A tour que se seguiria, conforme as previsões, não melhoraria nada as relações internas do grupo, mas serviria para que dessem ao público americano o que ele mais queria: muito rock pesado. Sonoramente, a banda estava melhor do que nunca – ainda que, em algumas noites, devido a certos exageros nas substâncias químicas por parte dos músicos, eles se perdessem totalmente em meio aos solos e improvisações, e quebrassem a barreira dos quarenta minutos em certas músicas! A platéia dos anos sessenta, no entanto, e sobretudo a platéia do Cream, era acostumada a estes virtuosismos – a maioria deles, a bem da verdade, desnecessários – e tinha pique para agüentar o exagero.

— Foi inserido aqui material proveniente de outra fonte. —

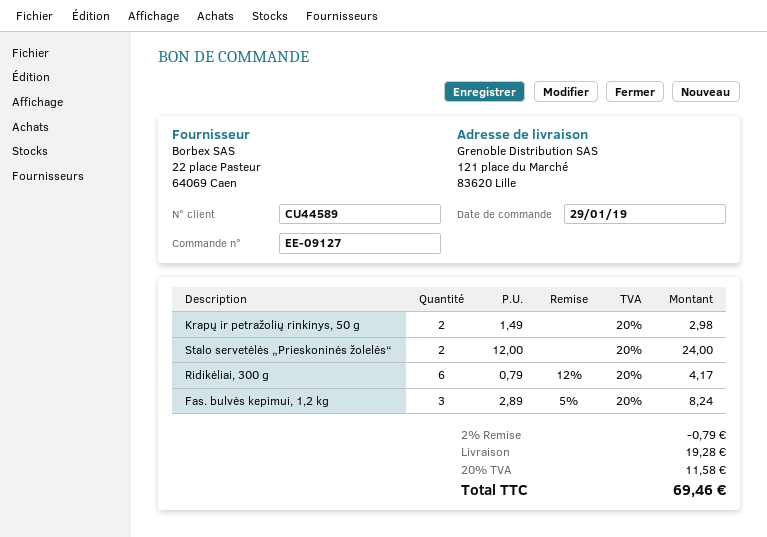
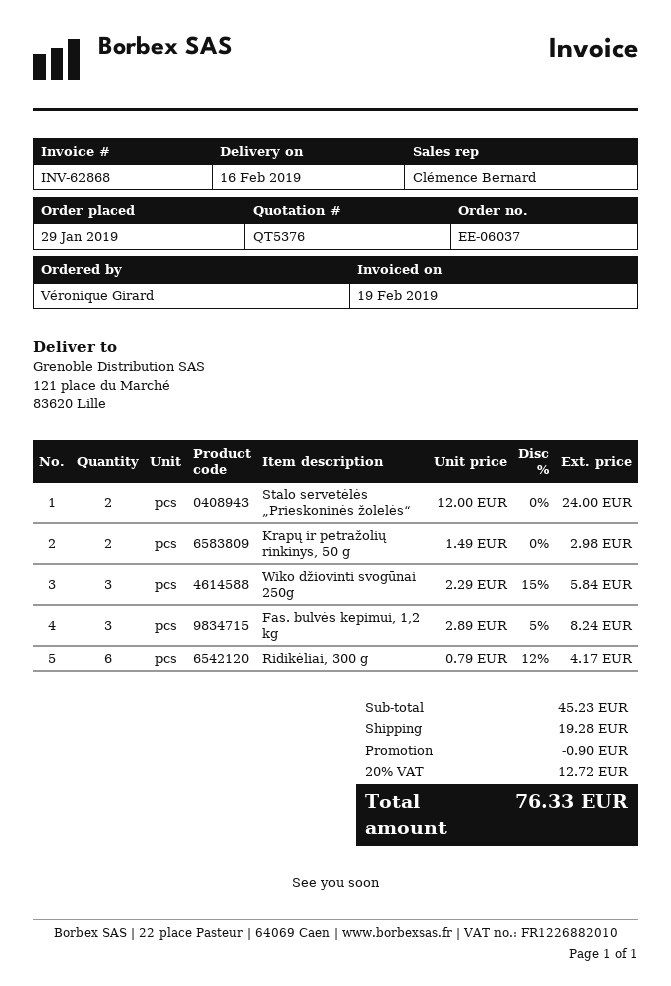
order number: EE-09127 -> EE-06037
Wiko džiovinti svogūnai 250g: none -> 3 x 2.29 - 15% = 5.84
discount: 0.79 -> 0.90
tax: 20% = 11.58 -> 20% = 12.72
total: 69.46 -> 76.33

Entre as idas e vindas do grupo entre shows e sessões de gravação agendadas (para preparar o próximo álbum, que deveria se chamar Wheels of Fire), o clima agressivo entre Bruce e Baker só ficava cada vez mais acirrado: as velhas brigas e disputas voltavam à tona, o que só prejudicava o Cream, já que a sua seção rítmica, por idéias musicais divergentes, não se entendia. Clapton, entorpecido pelos óbvios motivos já citados, se sentia meio perdidão e, se antigamente, pelo menos, ele era um ponto conciliador entre Bruce e Baker, agora nada mais parecia fazer sentido. Wheels of Fire, no entanto, exigia a devida atenção por parte de todos os envolvidos – afinal, era uma superprodução para os padrões da época! Produzido como um verdadeiro tour de force do Cream, havia sido planejado para ser um álbum duplo (inspirado no tão comentado White Álbum dos Beatles), era a mais cara produção realizada pelo grupo, apelava para o novo sistema de 16 canais, e envolveu um sem número de instrumentos e músicos convidados (além do próprio amigo e produtor Pappalardi) que lembrava o Sgt. Pepper’s dos Beatles: cello, diversos tipos de órgão, glockenspiel, harpas, sinos de diferentes tons, viola, seção de metais, o escambau... tudo para dar um clima de experimentação sonora, idealizado por Clapton, Baker e Bruce para o disco, e gerar a sensação de uma verdadeira sinfonia hard rock nos ouvintes. E é isso exatamente o que eles conseguiram em faixas como a épica "Those Were the Days", pontuada por sinos angelicais, e a belíssima e cheia de soul "Desolated Cities of the Heart", que conta com um intermezzo de violinos que dá à música um clima todo especial.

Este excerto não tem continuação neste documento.